Nickel Oxide Nanomaterials

NICKEL OXIDE NANOPARTICLES

Nickel oxide is the chemical compound with the formula NiO. It is an important transition metal oxide with cubic lattice structure.  The mineralogical form of Nickel oxide is bunsenite which is very rare. Nickel oxide nanoparticles appear in green powder form and having average particle size less than 50 nm. Due to their special structures and properties, Nickel oxide Nanoparticles have been widely used in various fields, such as photoelectric, recording materials, catalysts, sensors, ceramic materials, etc. Defects present in the structure of nickel oxide nanoparticles leads to non-stoichiometric nickel oxide which  is a good P-type semiconductor. Other  application includes  potential gas sensor for H2, in Nanowires , nanofibres & specific alloysand catalyst application. These applications can be enhanced by decreasing the particle size (preferably to less than 20 nm) and are highly dependent on particle size; the precise control of the size and distribution in a nanometer region is required.

Recently, several methods have been developed to prepare ultrafine nickel oxide powder, including low-pressure spray pyrolysis, surfactant-mediated method, simple liquid phase process and other techniques. Mostly nickel oxide nanoparticles are prepared by the thermal decomposition of freshly prepared nickel hydroxide by sol gel route at 300°C (572°F).

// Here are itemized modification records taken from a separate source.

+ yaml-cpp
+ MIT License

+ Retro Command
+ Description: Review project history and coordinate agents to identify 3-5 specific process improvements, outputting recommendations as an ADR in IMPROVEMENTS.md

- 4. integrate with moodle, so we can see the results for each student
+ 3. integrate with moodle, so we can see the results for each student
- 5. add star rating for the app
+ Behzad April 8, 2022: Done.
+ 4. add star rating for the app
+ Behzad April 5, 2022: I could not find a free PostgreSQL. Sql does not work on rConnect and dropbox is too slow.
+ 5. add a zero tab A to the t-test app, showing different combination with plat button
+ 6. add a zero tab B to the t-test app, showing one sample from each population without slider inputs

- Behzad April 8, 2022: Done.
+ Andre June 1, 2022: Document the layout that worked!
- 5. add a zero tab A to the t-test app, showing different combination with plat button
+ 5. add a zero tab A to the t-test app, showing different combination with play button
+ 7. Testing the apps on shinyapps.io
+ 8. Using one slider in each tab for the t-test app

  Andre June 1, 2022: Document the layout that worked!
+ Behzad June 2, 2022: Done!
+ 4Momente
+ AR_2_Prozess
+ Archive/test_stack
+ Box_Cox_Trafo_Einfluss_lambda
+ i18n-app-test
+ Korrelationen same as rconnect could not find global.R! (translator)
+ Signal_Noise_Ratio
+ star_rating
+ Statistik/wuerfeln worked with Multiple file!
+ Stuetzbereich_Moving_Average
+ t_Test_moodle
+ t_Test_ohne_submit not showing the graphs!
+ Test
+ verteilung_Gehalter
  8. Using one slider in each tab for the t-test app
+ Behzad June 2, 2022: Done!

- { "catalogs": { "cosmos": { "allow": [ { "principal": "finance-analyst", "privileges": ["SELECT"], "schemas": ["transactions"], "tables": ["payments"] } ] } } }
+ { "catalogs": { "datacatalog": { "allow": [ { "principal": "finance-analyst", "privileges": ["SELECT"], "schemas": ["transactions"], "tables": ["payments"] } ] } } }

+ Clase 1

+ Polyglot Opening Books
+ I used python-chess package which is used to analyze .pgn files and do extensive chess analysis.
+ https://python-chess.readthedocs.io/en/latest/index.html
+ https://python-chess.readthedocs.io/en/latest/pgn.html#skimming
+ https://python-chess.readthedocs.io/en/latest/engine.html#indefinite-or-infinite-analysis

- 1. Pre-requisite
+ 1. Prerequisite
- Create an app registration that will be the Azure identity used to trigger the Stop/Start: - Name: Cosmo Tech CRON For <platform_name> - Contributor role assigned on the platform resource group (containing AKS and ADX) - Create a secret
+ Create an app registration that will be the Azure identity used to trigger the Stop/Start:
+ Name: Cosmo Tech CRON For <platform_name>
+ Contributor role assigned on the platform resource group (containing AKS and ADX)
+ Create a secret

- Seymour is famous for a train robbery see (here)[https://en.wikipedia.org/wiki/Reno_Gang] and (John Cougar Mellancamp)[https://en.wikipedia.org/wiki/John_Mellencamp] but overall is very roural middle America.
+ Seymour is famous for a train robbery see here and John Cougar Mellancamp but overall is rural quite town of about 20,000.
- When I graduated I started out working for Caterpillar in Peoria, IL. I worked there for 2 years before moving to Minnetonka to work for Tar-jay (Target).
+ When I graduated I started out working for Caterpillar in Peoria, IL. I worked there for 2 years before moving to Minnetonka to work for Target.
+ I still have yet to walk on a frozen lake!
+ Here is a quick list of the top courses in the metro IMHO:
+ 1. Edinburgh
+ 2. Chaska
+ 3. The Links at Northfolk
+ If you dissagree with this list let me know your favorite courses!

Nickel Oxide Nanomaterials

Nickel Oxide XRD Analysis

Nickel Oxide Nanomaterials

Nickel Oxide nanoparticles-SEM

 

Nickel Oxide Nanomaterials can also be extensively used in dye sensitized photocathode. These nanoparticles exhibits anodic electrochromism, excellent durability, electrochemical stability, large spin optical density and various manufacturing possibilities. Also for low material cost as an ion storage material, Nickel oxide nanoparticles semiconductor becomes a motivating topic in the new area of research. Because of the volume effect, the quantum size effect, the surface effect and the macroscopic quantum tunnel effect, nanocrystalline nickel oxide nanoparticles is expected to possess many improved properties than those of micrometer-sized nickel oxide particles.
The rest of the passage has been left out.